Could you reproduce, from the records below, everything from the line with "- Identifying suitable simulation tools" down to the line with "- git clone", keeping both of those lines and changing nothing?

--*--

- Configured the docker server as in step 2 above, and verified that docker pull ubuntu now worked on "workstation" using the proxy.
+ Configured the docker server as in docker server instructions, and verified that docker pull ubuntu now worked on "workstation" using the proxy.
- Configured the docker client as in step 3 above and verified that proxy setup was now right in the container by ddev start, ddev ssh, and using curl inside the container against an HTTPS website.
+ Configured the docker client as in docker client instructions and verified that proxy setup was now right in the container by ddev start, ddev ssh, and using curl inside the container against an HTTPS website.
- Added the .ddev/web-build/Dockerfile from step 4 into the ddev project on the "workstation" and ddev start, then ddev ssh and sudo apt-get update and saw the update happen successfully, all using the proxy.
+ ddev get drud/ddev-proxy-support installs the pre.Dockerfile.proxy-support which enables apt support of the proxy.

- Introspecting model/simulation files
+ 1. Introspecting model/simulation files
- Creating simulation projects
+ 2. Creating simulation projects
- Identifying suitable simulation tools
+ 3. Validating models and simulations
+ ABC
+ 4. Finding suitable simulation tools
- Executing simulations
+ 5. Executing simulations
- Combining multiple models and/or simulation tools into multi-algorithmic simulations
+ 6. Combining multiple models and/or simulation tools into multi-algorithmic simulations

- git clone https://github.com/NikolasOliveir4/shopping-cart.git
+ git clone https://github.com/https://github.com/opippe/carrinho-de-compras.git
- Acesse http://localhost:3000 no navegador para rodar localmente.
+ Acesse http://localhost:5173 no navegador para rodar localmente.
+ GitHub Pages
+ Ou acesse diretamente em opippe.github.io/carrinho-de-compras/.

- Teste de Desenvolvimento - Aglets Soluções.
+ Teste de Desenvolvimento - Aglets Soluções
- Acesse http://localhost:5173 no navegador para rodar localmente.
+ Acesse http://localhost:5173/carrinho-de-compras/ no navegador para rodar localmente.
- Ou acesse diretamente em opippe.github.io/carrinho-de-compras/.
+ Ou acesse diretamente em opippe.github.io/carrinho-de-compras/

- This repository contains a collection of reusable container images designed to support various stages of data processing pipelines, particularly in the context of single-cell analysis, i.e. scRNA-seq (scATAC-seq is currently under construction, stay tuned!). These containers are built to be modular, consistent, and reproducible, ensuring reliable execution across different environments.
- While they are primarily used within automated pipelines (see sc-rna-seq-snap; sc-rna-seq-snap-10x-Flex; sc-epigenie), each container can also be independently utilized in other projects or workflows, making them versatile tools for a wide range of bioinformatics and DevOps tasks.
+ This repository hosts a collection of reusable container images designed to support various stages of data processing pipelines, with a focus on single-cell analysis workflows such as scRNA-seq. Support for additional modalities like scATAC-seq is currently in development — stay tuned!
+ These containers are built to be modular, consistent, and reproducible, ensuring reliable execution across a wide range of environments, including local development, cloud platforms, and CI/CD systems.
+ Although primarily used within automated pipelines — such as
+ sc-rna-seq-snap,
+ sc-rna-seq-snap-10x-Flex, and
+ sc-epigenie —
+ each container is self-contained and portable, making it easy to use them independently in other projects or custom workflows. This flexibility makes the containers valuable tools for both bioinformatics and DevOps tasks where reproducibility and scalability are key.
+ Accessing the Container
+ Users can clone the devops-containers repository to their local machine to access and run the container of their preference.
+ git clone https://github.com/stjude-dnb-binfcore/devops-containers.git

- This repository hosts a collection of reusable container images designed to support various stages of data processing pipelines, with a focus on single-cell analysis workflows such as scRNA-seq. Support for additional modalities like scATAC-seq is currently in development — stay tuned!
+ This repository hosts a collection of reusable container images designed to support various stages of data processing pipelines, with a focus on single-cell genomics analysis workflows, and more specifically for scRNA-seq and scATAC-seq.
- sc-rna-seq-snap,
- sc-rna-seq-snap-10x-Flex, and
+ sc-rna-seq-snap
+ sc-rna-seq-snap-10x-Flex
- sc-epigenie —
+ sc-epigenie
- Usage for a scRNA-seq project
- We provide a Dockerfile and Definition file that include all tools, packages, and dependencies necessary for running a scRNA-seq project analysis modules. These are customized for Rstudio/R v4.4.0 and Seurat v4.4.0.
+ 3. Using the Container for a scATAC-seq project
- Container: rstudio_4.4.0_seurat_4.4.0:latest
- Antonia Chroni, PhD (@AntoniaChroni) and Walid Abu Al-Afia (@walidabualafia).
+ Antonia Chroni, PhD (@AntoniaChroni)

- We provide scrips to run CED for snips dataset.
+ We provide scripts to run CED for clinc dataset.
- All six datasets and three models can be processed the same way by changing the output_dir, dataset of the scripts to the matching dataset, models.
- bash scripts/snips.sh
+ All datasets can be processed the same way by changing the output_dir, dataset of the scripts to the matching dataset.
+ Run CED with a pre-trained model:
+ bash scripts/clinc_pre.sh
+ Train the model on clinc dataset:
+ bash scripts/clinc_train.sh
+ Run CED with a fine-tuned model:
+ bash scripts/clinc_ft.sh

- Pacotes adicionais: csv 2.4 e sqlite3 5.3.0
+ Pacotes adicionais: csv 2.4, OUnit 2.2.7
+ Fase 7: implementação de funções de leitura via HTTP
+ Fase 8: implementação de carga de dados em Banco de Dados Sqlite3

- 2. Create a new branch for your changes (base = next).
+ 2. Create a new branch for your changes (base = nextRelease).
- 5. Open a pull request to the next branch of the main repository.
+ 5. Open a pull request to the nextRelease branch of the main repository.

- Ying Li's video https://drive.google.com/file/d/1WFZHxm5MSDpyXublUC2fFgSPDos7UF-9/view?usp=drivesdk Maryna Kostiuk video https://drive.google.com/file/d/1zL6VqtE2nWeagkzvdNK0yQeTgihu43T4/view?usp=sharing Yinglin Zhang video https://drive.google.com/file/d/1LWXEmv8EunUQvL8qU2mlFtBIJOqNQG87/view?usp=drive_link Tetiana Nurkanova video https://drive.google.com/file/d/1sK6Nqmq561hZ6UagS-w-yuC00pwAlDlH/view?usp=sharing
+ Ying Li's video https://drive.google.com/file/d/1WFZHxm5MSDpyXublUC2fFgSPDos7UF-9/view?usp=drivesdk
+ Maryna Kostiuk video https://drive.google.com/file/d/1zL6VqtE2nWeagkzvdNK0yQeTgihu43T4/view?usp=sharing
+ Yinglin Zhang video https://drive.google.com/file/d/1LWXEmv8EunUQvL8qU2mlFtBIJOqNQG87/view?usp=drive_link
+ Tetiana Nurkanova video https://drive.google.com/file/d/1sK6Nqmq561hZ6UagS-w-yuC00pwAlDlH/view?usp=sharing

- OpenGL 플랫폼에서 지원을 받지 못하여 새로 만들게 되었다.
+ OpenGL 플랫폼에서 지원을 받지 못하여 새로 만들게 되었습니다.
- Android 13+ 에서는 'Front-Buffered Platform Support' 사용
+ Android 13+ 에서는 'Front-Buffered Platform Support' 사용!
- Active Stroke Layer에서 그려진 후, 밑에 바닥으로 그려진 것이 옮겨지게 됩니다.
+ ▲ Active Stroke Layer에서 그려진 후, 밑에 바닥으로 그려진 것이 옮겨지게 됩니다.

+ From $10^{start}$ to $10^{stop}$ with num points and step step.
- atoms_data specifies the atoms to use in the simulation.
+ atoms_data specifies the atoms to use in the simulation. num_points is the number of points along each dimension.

--*--

SOLUTION:
- Identifying suitable simulation tools
+ 3. Validating models and simulations
+ ABC
+ 4. Finding suitable simulation tools
- Executing simulations
+ 5. Executing simulations
- Combining multiple models and/or simulation tools into multi-algorithmic simulations
+ 6. Combining multiple models and/or simulation tools into multi-algorithmic simulations

- git clone https://github.com/NikolasOliveir4/shopping-cart.git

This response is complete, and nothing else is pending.